A Practical Guide to AI Embeddings — Beyond the Hype
·ScaledByDesign·
aiembeddingsvector-databasesemantic-searchmachine-learning
What Embeddings Actually Are
An embedding is a list of numbers that captures the meaning of text, images, or other data. Similar items have similar numbers. That's it — the concept is simple even if the math behind it is complex.
// Two sentences with similar meaning
const embedding1 = await embed("How do I return a product?");
// → [0.023, -0.41, 0.87, 0.12, ... ] (1536 numbers)
const embedding2 = await embed("What's your return policy?");
// → [0.025, -0.39, 0.85, 0.14, ... ] (similar numbers!)

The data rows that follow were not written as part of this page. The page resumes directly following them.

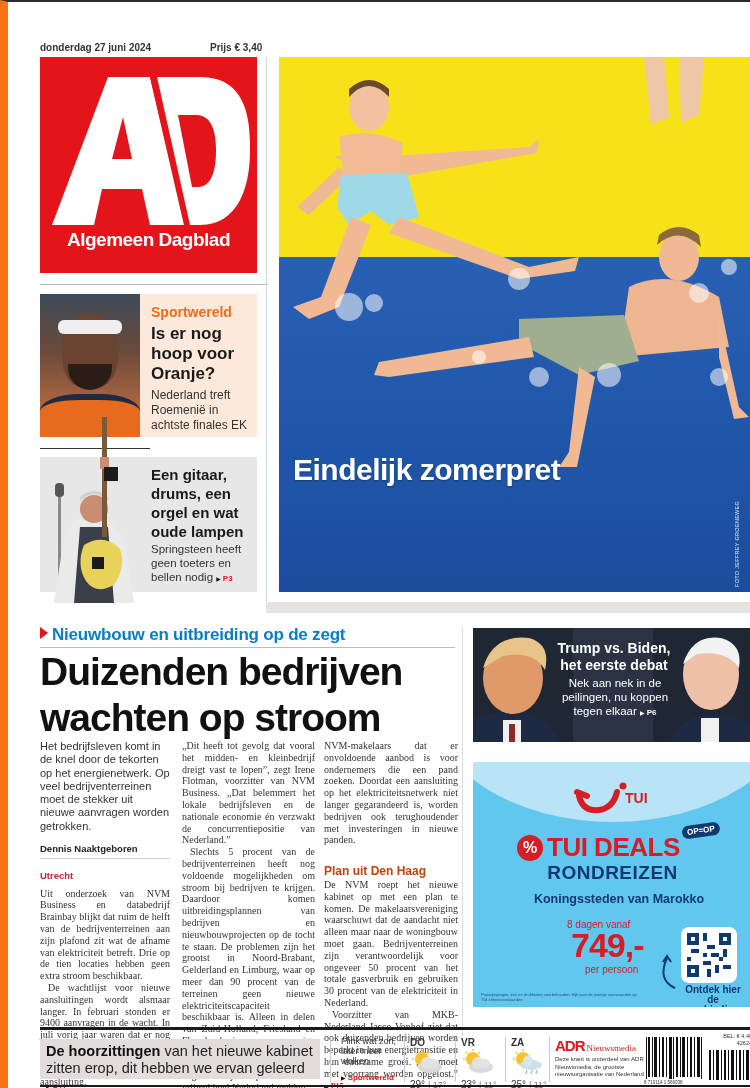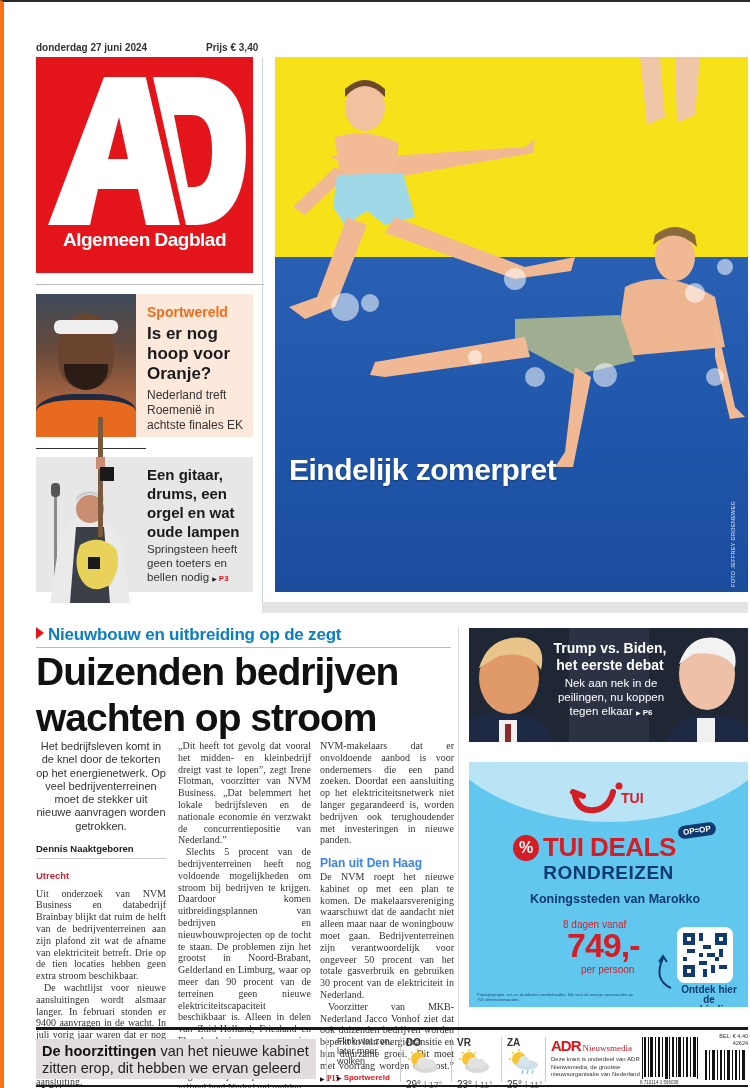--- a/index.html
+++ b/index.html
@@ -1,18 +1,18 @@
 <!DOCTYPE html>
 <html><head>
 <meta charset="utf-8">
 <style>
   * { box-sizing: border-box; margin: 0; padding: 0; }
   html, body { width: 750px; height: 1088px; overflow: hidden; background: #ffffff; }
   body { font-family: "Liberation Sans", "DejaVu Sans", sans-serif; color: #1a1a1a; position: relative; }
-  .page { position: absolute; left: 0; top: 0; width: 750px; height: 1088px; background: #fff; border-left: 4px solid #f97316; border-top: 2px solid #2a2a2a; }
+  .page { position: absolute; left: 0; top: 0; width: 750px; height: 1088px; background: #fff; border-left: 8px solid #f97316; border-top: 2px solid #2a2a2a; }
 
   
   .dateline { position: absolute; left: 32px; top: 40px; font-size: 10px; font-weight: bold; color: #333; }
   .price { position: absolute; left: 202px; top: 40px; font-size: 10px; font-weight: bold; color: #333; }
   .logo { position: absolute; left: 32px; top: 55px; width: 217px; height: 216px; background: #e3151a; overflow: hidden; }
   .logo-ad { position: absolute; left: 10px; top: 10px; width: 200px; height: 160px; }
   .logo-sub { position: absolute; left: 0; right: 0; top: 172px; text-align: center; color: #fff; font-weight: bold; font-size: 19px; letter-spacing: -0.5px; }
   .divider-left { position: absolute; left: 32px; top: 282px; width: 228px; height: 1px; background: #bbb; }
   .vline-left { position: absolute; left: 258px; top: 55px; width: 1px; height: 545px; background: #c9d6e6; }
 
@@ -49,26 +49,26 @@
   .kicker { position: absolute; left: 32px; top: 623px; font-size: 17px; font-weight: bold; color: #0a7ec2; letter-spacing: -0.2px; }
   .kicker-arrow { display: inline-block; width: 0; height: 0; border-top: 6px solid transparent; border-bottom: 6px solid transparent; border-left: 8px solid #e3151a; margin-right: 4px; vertical-align: 1px; }
   .kicker-rule { position: absolute; left: 32px; top: 645px; width: 415px; height: 1px; background: #bbb; }
   .headline { position: absolute; left: 32px; top: 647px; width: 420px; font-weight: bold; font-size: 39px; line-height: 46px; letter-spacing: -1px; color: #111; }
   .vline-main { position: absolute; left: 454px; top: 625px; width: 1px; height: 410px; background: #ddd; }
 
   .col { position: absolute; top: 738px; font-family: "Liberation Serif", "DejaVu Serif", serif; font-size: 10px; line-height: 11.8px; color: #333; text-align: justify; hyphens: auto; }
   .col1 { left: 32px; width: 130px; }
   .col2 { left: 174px; width: 133px; }
   .col3 { left: 316px; width: 134px; }
-  .intro { font-family: "Liberation Sans", "DejaVu Sans", sans-serif; font-size: 11px; line-height: 13.3px; color: #333; text-align: center; }
+  .intro { font-family: "Liberation Sans", "DejaVu Sans", sans-serif; font-size: 11px; line-height: 13.3px; color: #333; text-align: left; }
   .byline { font-family: "Liberation Sans", "DejaVu Sans", sans-serif; font-weight: bold; font-size: 9.5px; color: #222; margin-top: 10px; padding-bottom: 3px; border-bottom: 1px solid #ccc; }
   .place { font-family: "Liberation Sans", "DejaVu Sans", sans-serif; font-weight: bold; font-size: 9.5px; color: #c9253a; margin-top: 11px; margin-bottom: 6px; }
   .col p { margin: 0; }
   .col p.ind { text-indent: 8px; }
-  .subhead { font-family: "Liberation Sans", "DejaVu Sans", sans-serif; font-weight: bold; font-size: 12px; color: #3b82f6; margin-top: 12px; margin-bottom: 1px; }
+  .subhead { font-family: "Liberation Sans", "DejaVu Sans", sans-serif; font-weight: bold; font-size: 12px; color: #c2410c; margin-top: 20px; margin-bottom: 1px; }
 
   
   .debate { position: absolute; left: 465px; top: 626px; width: 279px; height: 114px; background: #1e2430; overflow: hidden; }
   .debate-svg { position: absolute; left: 0; top: 0; }
   .debate-title { position: absolute; left: 80px; top: 12px; width: 122px; text-align: center; color: #fff; font-weight: bold; font-size: 14px; line-height: 17px; }
   .debate-sub { position: absolute; left: 76px; top: 48px; width: 132px; text-align: center; color: #fff; font-size: 11.5px; line-height: 14px; }
   .debate-sub .pref { color: #fff; }
   .debate-sub .pref::before { color: #fff; }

const embedding3 = await embed("The weather is nice today");
// → [-0.71, 0.33, -0.12, 0.56, ...] (very different numbers)
// Cosine similarity
cosineSimilarity(embedding1, embedding2); // 0.94 (very similar)
cosineSimilarity(embedding1, embedding3); // 0.11 (not related)Choosing an Embedding Model
| Model | Dimensions | Speed | Quality | Cost |
|--------------------------|-----------|----------|---------|---------------|
| text-embedding-3-small | 1536 | Fast | Good | $0.02/1M tok |
| text-embedding-3-large | 3072 | Medium | Better | $0.13/1M tok |
| Cohere embed-v3 | 1024 | Fast | Good | $0.10/1M tok |
| all-MiniLM-L6-v2 (local)| 384 | Very fast| OK | Free (self-hosted)|
| nomic-embed-text (local) | 768 | Fast | Good | Free (self-hosted)|
Recommendation:
→ Start with text-embedding-3-small (best cost/quality for most use cases)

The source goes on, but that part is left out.